GEHRY | As far as it goes, I have to agree. At the same time, though, there is, of course, something that is different. Kyoto grew out of a refined culture over the centuries. It evolved a method of building and an aesthetic that meant something. It was fashioned in a crucible time, feeling and culture that was related to a spiritual connection with nature. When I took my kids there, it became an important part of their experience.

DisneyWorld isn't that. It is a ride. It is a fantasy. It is a built movie. Kyoto wasn't. It may be abused as a theme park now as Isozaki says. But its origins are real. And it is valuable to see Kyoto just as it is valuable to see a Picasso.

Asia and the Generic City

NPQ | Rem Koolhaas, the Dutch architect, has declared that the city as we have known it is gone. We have arrived in the age of "the generic city," liberated from "the captivity of the center" -- and the personality, identity and constraints associated with that. Connected in cyberspace, we will all live in the ?oating, unanchored periphery. Should we leave our vague regrets behind and just embrace this open future?

GEHRY | That is freedom. I suppose it is the pure space you've been talking about. And Rem is probably right that this form will cover most of the planet.

NPQ | What is your favorite city?

GEHRY | Tokyo is my favorite city visually. It is partly the density that I like, but also the transitional quality. They have the history, but they didn't stop because of it. On one street you will find a temple next to an eight-story building from the 1950s next to a 30-story building constructed in the 1970s. Then they plastered neon signs all over and stuck a roadway in the middle of it all going off into space. It is dynamic, like those erector sets we used to play with as kids. Along the freeways and down at the Tokyo Bay, they build these Godzilla-size convention centers. But they are tasteful, more invested with architecture than you might find in America. They are clearly plugged in to a style sense.

Then they will build those wacko indoor ski resorts that look like the Eiffel Tower. It is weird, but beautiful. I see in Tokyo today what I see in my favorite writer, Salman Rushdie. He's like James Joyce, his novels are episodic and open-ended; they go all over the place, in seven directions at once. The characters have layers of identity, plural identities.

Now, when they go the next step, as they already are in the Shinjuku area of Tokyo, there are only 50-story buildings and it looks like 6th Avenue in New York. Then they lose it. When they get that big, they need more land. And that is when they overpower everything else.

NPQ | What is your image of the future city? For Koolhaas, the old cities of Asia will give way to the Generic City as they are obliterated with megastructures to accommodate the demographic deluge. That will happen either in an ordered way, as in Singapore, or in a more dystopian way, as in Bladerunner. Simply, as Koolhaas puts it, "the past is too small to inhabit."
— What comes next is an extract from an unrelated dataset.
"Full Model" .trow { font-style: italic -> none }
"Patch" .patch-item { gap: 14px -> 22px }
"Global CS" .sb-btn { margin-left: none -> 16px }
GEHRY | I don't know if we're capable of speculating about the future. We know bits and pieces, but we can't know what the aggregate is going to look like. I don't have any hopes that it will be much to be excited about, though. Today, there are pockets of sanity that are of a scale where they are still visible in the chaos. In the future, the pockets of sanity will become tiny. Perhaps then the buildings I'm doing that look like they are moving will ultimately dematerialize into ether. The megascale will overpower all else. In rapidly growing Asia, they are interested in building, not architecture. I've been invited to China, but I've turned them down because I know the people building on large scale there are Donald Trumps. Chinese Donald Trumps. As a friend of mine says, it is already over in China.